The universal timing: mid-morning, after dew but before heat, when the aromatic oils peak. And the universal quota: if you’re cooking tonight, cut something — the herb garden that gets raided daily is the one that thrives.

Surplus? Tender herbs (basil, parsley, cilantro, chives) freeze better than they dry — chopped into ice-cube trays under olive oil or water. The Mediterranean team (oregano, thyme, rosemary, sage) dries beautifully in labeled paper bags or hung bunches. January-you will be grateful either way.

The one-season plan

Spring: buy one each of rosemary, thyme, oregano, and chives; sow basil after frost and cilantro every few weeks from mid-spring; pot the mint you were given by a neighbor with a knowing look. Group by team, park them in real sun by the kitchen door, water the drinkers when the soil surface dries and the Mediterraneans when the pot goes light. Harvest something daily.

By September you’ll have spent less than a takeout dinner, seasoned a hundred meals, and — this is the reliable part — already drafted next year’s expansion list. Herbs are the gateway for a reason; the rest of the garden is standing by.

Frequently asked questions

Which herbs should a beginner plant first?

Start with what you actually cook: for most kitchens that's basil, chives, and parsley, plus thyme and rosemary if you roast anything, and mint (in a pot!) if you drink tea. Three to five herbs is a real first garden — better five plants you harvest weekly than fifteen you admire from the window.

Should I grow herbs from seed or buy plants?

Buy plants for the slow perennials — rosemary, thyme, sage, oregano take months from seed and cost a few dollars as starts. Sow the fast annuals from seed: basil, cilantro, and dill germinate quickly, and cilantro and dill actually prefer direct sowing since they resent transplanting.

Why do my herbs keep dying in the kitchen window?

Usually two compounding problems: not enough light (most culinary herbs want 6+ hours of direct sun; a typical kitchen window delivers far less) and overwatering, since small decorative pots without drainage are where herbs go to drown. Outdoors in real sun, or under a small grow light, the same plants are nearly unkillable.

What herbs can be planted together in one container?

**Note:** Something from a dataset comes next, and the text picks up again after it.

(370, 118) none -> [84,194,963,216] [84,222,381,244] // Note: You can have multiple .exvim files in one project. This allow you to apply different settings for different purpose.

Group by water preference. The Mediterranean drought-lovers — rosemary, thyme, sage, oregano — share a pot happily in gritty, fast-draining mix. The moisture-lovers — basil, parsley, chives, cilantro — make another good grouping in richer mix. Mixing the camps in one pot means someone is always miserable. Mint gets a pot alone, always.

Why did my cilantro flower and stop making leaves?

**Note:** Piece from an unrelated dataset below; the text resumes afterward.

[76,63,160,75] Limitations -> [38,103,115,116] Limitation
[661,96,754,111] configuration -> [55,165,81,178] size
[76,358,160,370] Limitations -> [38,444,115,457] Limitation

Bolting — cilantro's defining move. Heat and long days flip it from leaves to flowers and seed within weeks no matter what you do. Work with it: sow small amounts every two to three weeks from spring on, harvest fast, and let a plant or two go fully to seed — the seeds are coriander, and volunteers will replant your patch for free.

How do I harvest herbs so they keep producing?

Harvest often and correctly for the type: pinch stem tips above a leaf pair on basil and mint (each cut point branches into two), cut outer stems at the base on parsley, chives, and cilantro (new growth comes from the center), and snip sprigs — never into bare wood — on rosemary, thyme, and sage. Regular light harvesting is pruning; it makes plants bushier, not smaller.

Which herbs come back every year?

Perennials in most temperate climates: chives, mint, oregano, thyme, and sage (rosemary survives winters only in roughly zone 7 and warmer — pot it and bring it in where colder). Basil and cilantro are annuals everywhere; parsley is a biennial best treated as an annual since second-year plants bolt quickly.